Nikon and Canon have always had cameras with a write speed of around 50-75% of the theoretical speed of fast memory cards. For Nikon that meant an actual write speed of &@ MB/s for SD UHS-I and 145 MB/s for SD UHS-II. With XQD and CFExpress Type B, the actual write speed has varied a lot more. I suspect it is related to both processing and write check routines as well as heat management. A few years ago when testing cards in the D850, Z6 and Z7ii I found that the shooting speed is suppressed if the buffer fills and stays suppressed until the buffer is completely cleared, so partially clearing the buffer does not restore peak frame rate.

I'm using two Delkin Power 1 TB cards - one in my Z8 and one in my Z6iii. The first card was purchased for $359 when the card was launched a year ago, and the second card was purchased recently for $249 on Amazon around the time of Prime Day sales.
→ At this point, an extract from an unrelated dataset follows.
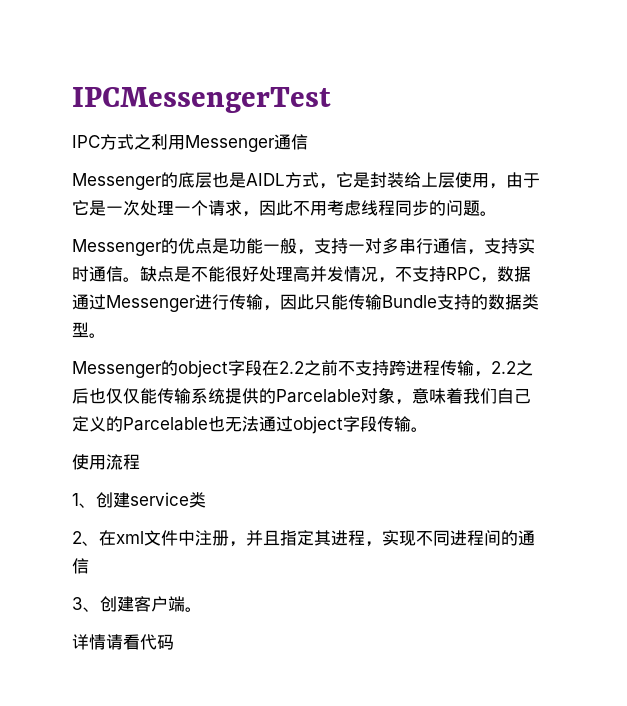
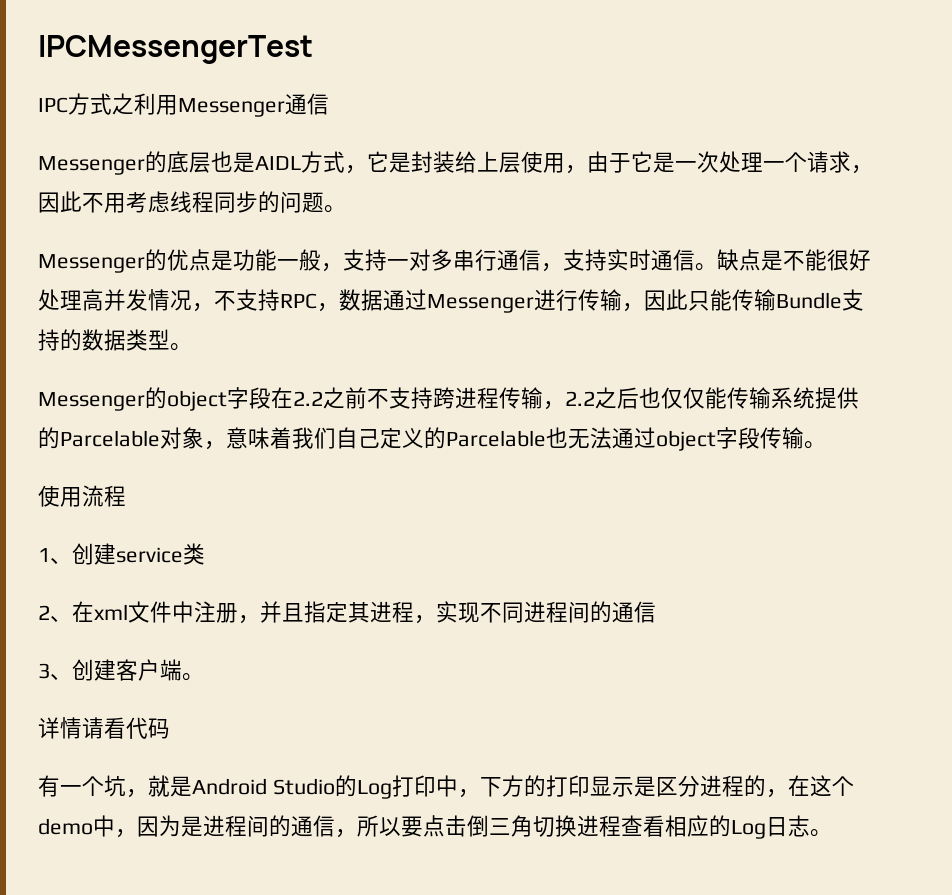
+ 有一个坑，就是Android Studio的Log打印中，下方的打印显示是区分进程的，在这个demo中，因为是进程间的通信，所以要点击倒三角切换进程查看相应的Log日志。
I have tested the card for burst shooting and the camera is able to shoot virtually indefinitely. It only stopped when the camera hit the limit for maximum photos on one burst.
If I can get 2 TB Delkin power cards at a good price I may take them as back ups. If I get to go to McNeil ( it’s by lottery and only 185 people win per year) I’ll be be taking a tent, sleeping bag, food, camera gear ect so not taking a laptop ( there is a weight limitation) but want plenty of card space to capture bear photos. Cards are light and this would be a once in a lifetime event for me. So I may end up with 4 cards .. two main Delkin black 1.3 and two 2TB Delkin power. I’d use the second card as back up cards instead of overflow.
Anyhow, thinking Black Friday ought to be a good sale time next.